Animated series aren’t for everyone, but if you haven’t watched Lower Decks, now you will see what you may be missing. Best of all, you might agree Tawny Newsome’s Ensign Beckett Mariner should have her own live-action series. You may have seen Lower Decks′ Ensign Brad Boimler before. Voice and live-action actor Jack Quaid had pretty much the same shtick in both The Boys and Logan Lucky. But Newsome keeps up with a pretty impressive comedy stand-up act as Mariner in this episode. We’ve seen Star Wars bridge the voice-only role to live-action lately, with Katee Sackhoff moving her voice role as Bo-Katan in Clone Wars and Rebels to live-action in The Mandalorian, while seeing voice actor Ashley Eckstein’s Ahsoka Tano updated to Rosario Dawson for live action. This week’s episode worked because Quaid and Newsome have real experience in live-action. They also clearly like their characters.

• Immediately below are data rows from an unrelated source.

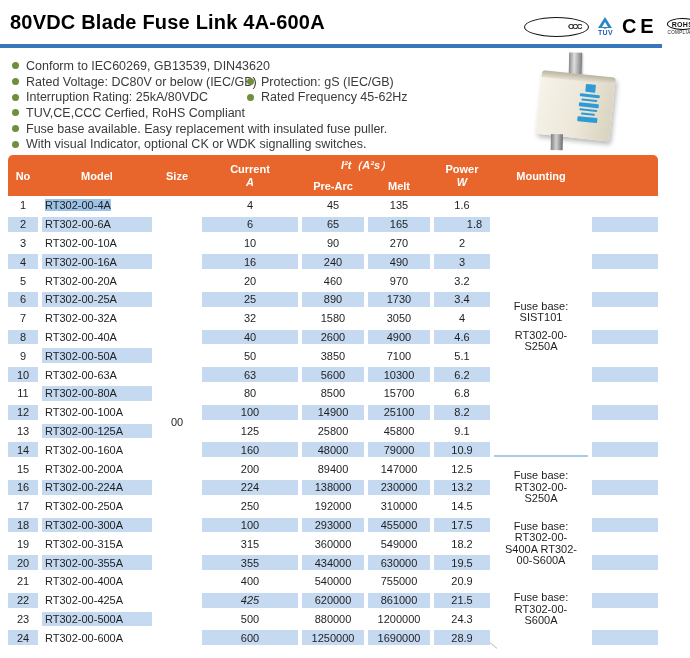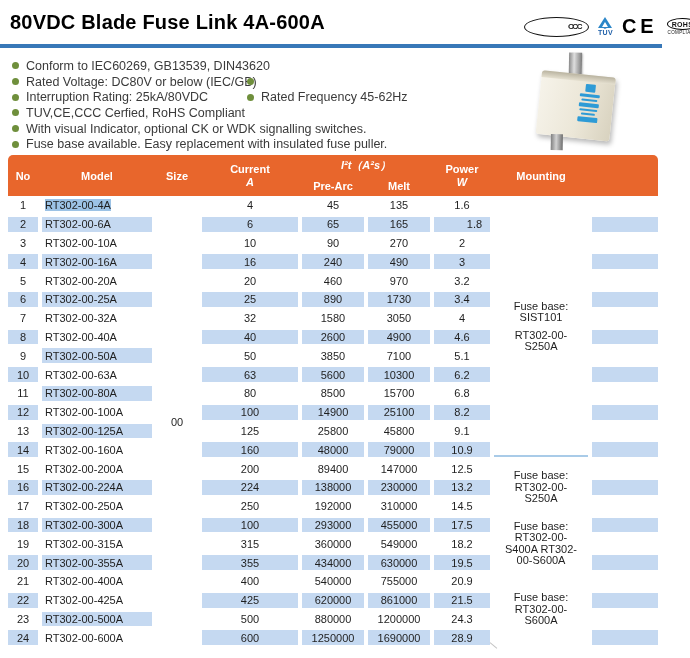--- a/index.html
+++ b/index.html
@@ -97,6 +97,7 @@
         <span>Rated Voltage: DC80V or below (IEC/GB)</span>
         <span class="feat-right">
           <span class="bullet"></span>
+          <span>Protection: gS (IEC/GB)</span>
         </span>
       </div>
       <div class="feat-line">

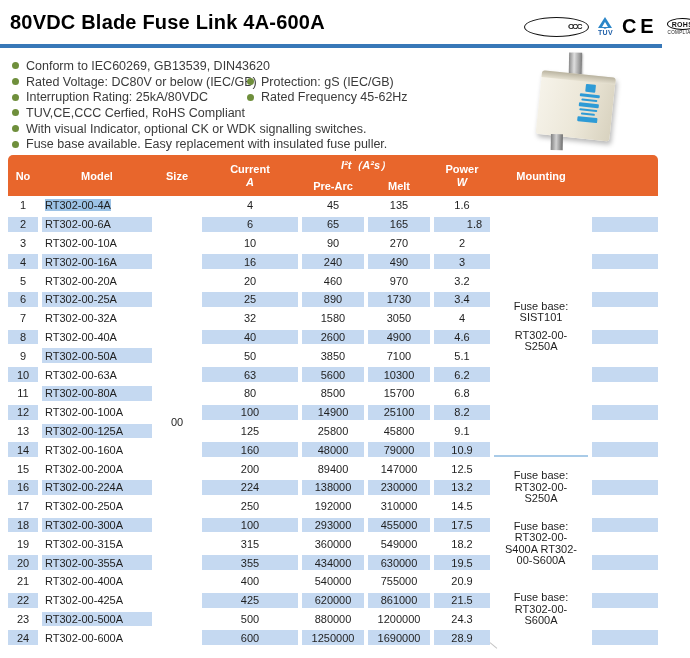--- a/index.html
+++ b/index.html
@@ -114,11 +114,11 @@
       </div>
       <div class="feat-line">
         <span class="bullet"></span>
+        <span>Fuse base available. Easy replacement with insulated fuse puller.</span>
+      </div>
+      <div class="feat-line">
+        <span class="bullet"></span>
         <span>With visual Indicator, optional CK or WDK signalling switches.</span>
-      </div>
-      <div class="feat-line">
-        <span class="bullet"></span>
-        <span>Fuse base available. Easy replacement with insulated fuse puller.</span>
       </div>
     </div>
 

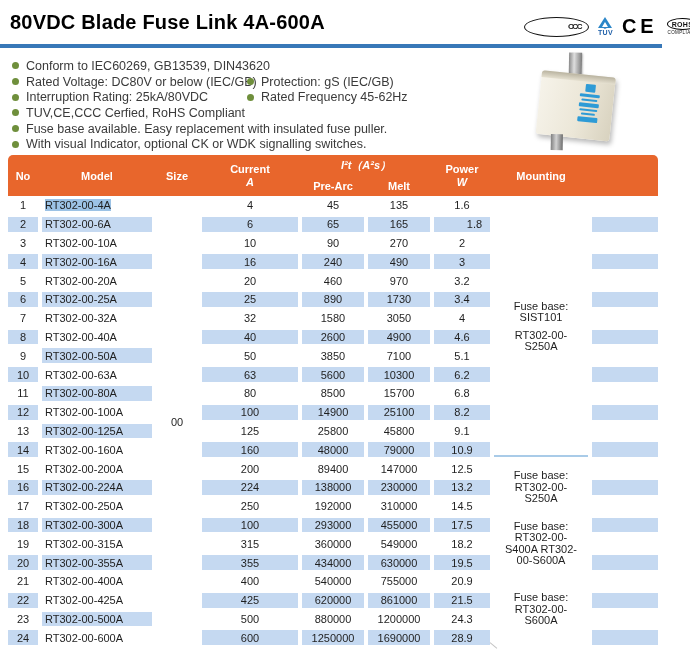--- a/index.html
+++ b/index.html
@@ -353,7 +353,7 @@
       <div class="cell cell-model" style="grid-area: 22 / 2;">
         <span>RT302-00-425A</span>
       </div>
-      <div class="cell shaded" style="grid-area: 22 / 4;">425</div>
+      <div class="cell shaded" style="grid-area: 22 / 4; font-style: italic;">425</div>
       <div class="cell shaded" style="grid-area: 22 / 5;">620000</div>
       <div class="cell shaded" style="grid-area: 22 / 6;">861000</div>
       <div class="cell shaded" style="grid-area: 22 / 7;">21.5</div>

The episode finds Boimler and Mariner up to their usual antics, but on a mission where they encounter a giant donut portal like in The City on the Edge of Forever. Of course they get sucked back into the past where they meet their idols, these “old scientists” they know as the original, or er, second, Enterprise crew. Boimler gets to fanboy on Spock and Pike and Una. Mariner saves all her love for Uhura. They are so goofy and silly, and what works for a cartoon shouldn’t work for live-action. But this is where the Trek writers finally landed one right. Boimler channels Matt Frewer here. The duo leaves no stone unturned poking fun about the goofier aspects of Strange New Worlds, like Spock’s seriousness, Pike’s hair, and how the dialogue on the series is always delivered very, very slow.

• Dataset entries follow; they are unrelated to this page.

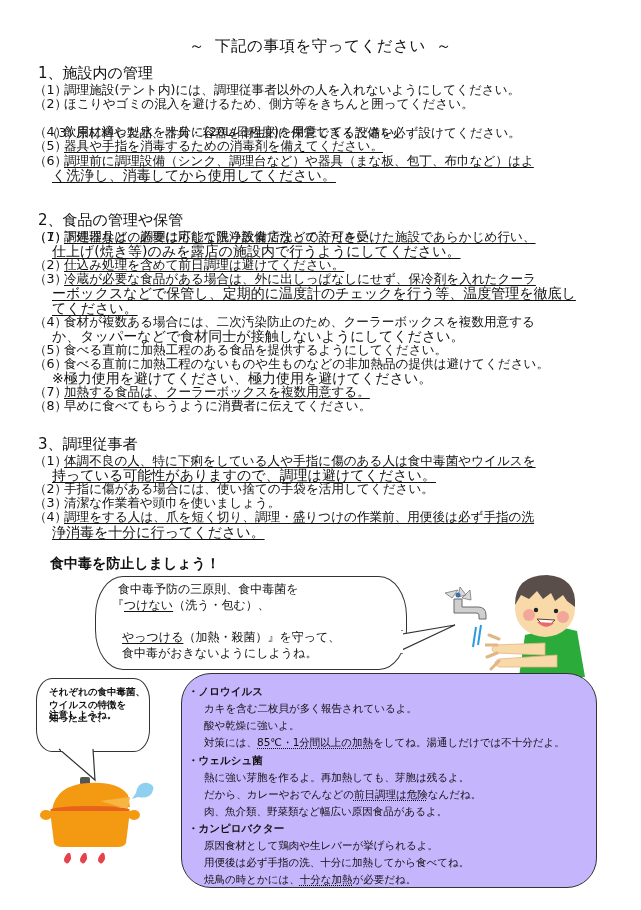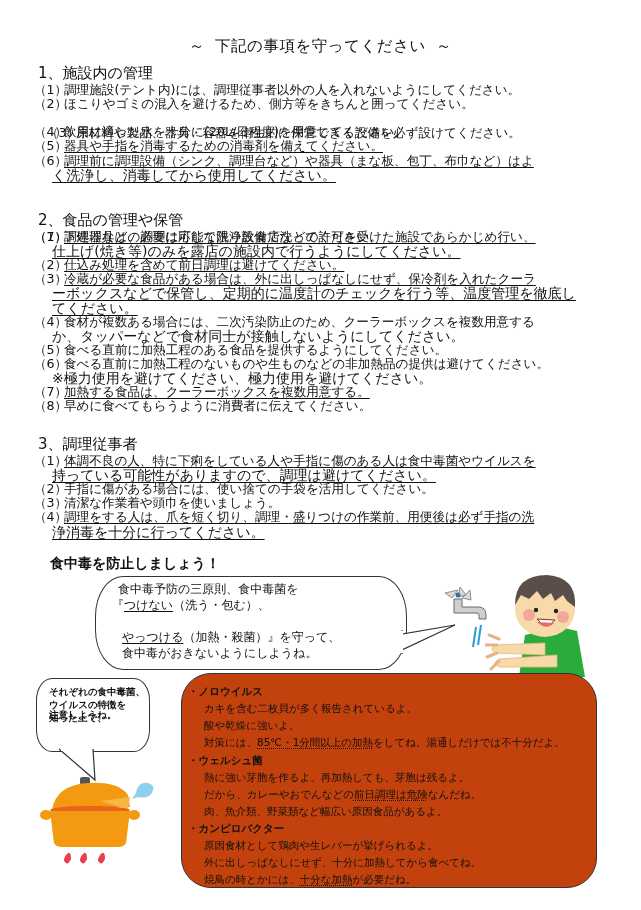--- a/index.html
+++ b/index.html
@@ -33,7 +33,7 @@
   .bubble2 .t { position: absolute; left: 12px; font-size: 9.5px; font-weight: bold; white-space: nowrap; line-height: 13px; }
   .infobox {
     position: absolute; left: 181px; top: 673px; width: 414px; height: 213px;
-    border: 1.3px solid #333; border-radius: 30px; background: #c2410c;
+    border: 1.3px solid #333; border-radius: 30px; background: #c4b5fd;
   }
   .infobox .h { position: absolute; left: 6px; font-size: 10.5px; font-weight: bold; white-space: nowrap; }
   .infobox .b { position: absolute; left: 22px; font-size: 10.5px; white-space: nowrap; }

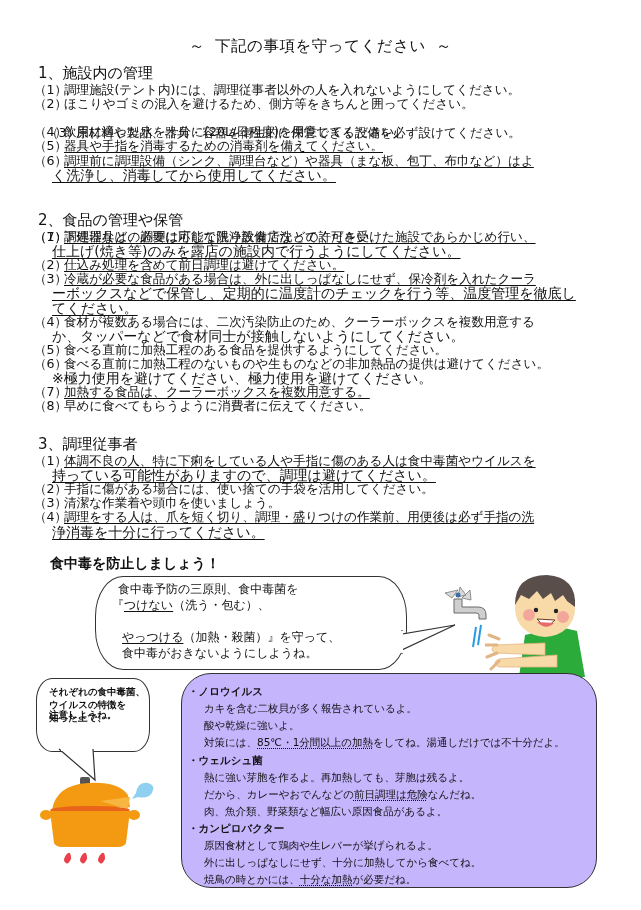--- a/index.html
+++ b/index.html
@@ -155,7 +155,7 @@
 
   <div class="h" style="top:148px">・カンピロバクター</div>
   <div class="b" style="top:165px">原因食材として鶏肉や生レバーが挙げられるよ。</div>
-  <div class="b" style="top:182px">外に出しっぱなしにせず、十分に加熱してから食べてね。</div>
+  <div class="b" style="top:182px">用便後は必ず手指の洗、十分に加熱してから食べてね。</div>
   <div class="b" style="top:199px"><span>焼鳥の時とかには、</span><span class="dotted">十分な加熱</span><span>が必要だね。</span></div>
 </div>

Special kudos to the sound guy who made a joke out of Mariner dragging her elbows on the table. Fans of animation will love the replaced opening credits for the show. And the costume team nailed those Lower Decks jackets.

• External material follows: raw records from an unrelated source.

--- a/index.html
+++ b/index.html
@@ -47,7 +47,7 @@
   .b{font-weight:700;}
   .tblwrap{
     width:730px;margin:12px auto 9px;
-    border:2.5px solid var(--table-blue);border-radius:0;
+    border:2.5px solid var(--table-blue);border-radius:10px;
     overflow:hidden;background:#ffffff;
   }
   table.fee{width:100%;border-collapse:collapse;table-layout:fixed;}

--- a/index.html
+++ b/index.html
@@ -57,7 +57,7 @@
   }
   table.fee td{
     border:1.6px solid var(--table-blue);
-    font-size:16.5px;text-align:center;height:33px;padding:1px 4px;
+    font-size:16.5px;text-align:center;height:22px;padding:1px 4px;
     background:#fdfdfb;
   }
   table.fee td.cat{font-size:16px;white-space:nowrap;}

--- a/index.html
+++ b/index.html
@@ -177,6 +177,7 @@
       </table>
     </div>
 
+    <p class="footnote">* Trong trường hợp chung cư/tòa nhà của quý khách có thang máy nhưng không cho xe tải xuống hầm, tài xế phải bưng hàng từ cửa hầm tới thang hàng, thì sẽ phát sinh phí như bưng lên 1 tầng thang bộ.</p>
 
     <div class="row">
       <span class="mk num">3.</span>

But now there really, really needs to be a Star Trek: Mariner live-action show.
Melissa Navia remains Strange New Worlds′ best and most consistently good character as the awesome, cocky young pilot Ortegas. But Anson Mount’s Captain Pike is returning to prime form, along with Ethan Peck–who actually will make you forget anyone else ever played Spock. And that’s a pretty big deal, but he’s earned it. Babs Olusanmokun stands equal to DeForest Kelley’s Dr. McCoy. The three other “old” characters revisited here are making even better strides for their characters, who previously didn’t have as much to do: Jess Bush has made Christine Chapel her own. Celia Rose Gooding has made Uhura her own. And Rebecca Romijn is making her Number One a very Romijn a la The Librarians character. Just the right doses of Carol Kane’s quirky thousand-year-old engineer is icing on the cake. The straight man role Spock had in the original series now goes to Christina Chong’s La’an, and she handles it well.
The writers will hopefully stay on this trajectory and remember the spirited and adventuresome storylines that captured the wonder and excitement of science fiction at its optimistic best, and one day deliver an episode that is not derivative or a mash-up from Trek scripts of the past. We’ve had several decades now of Dark Trek, and Strange New Worlds is back continuing that Gene Roddenberry vision that it made us excited about Star Trek again.
Star Trek: Strange New Worlds is streaming now with new episodes arriving weekly on Paramount+.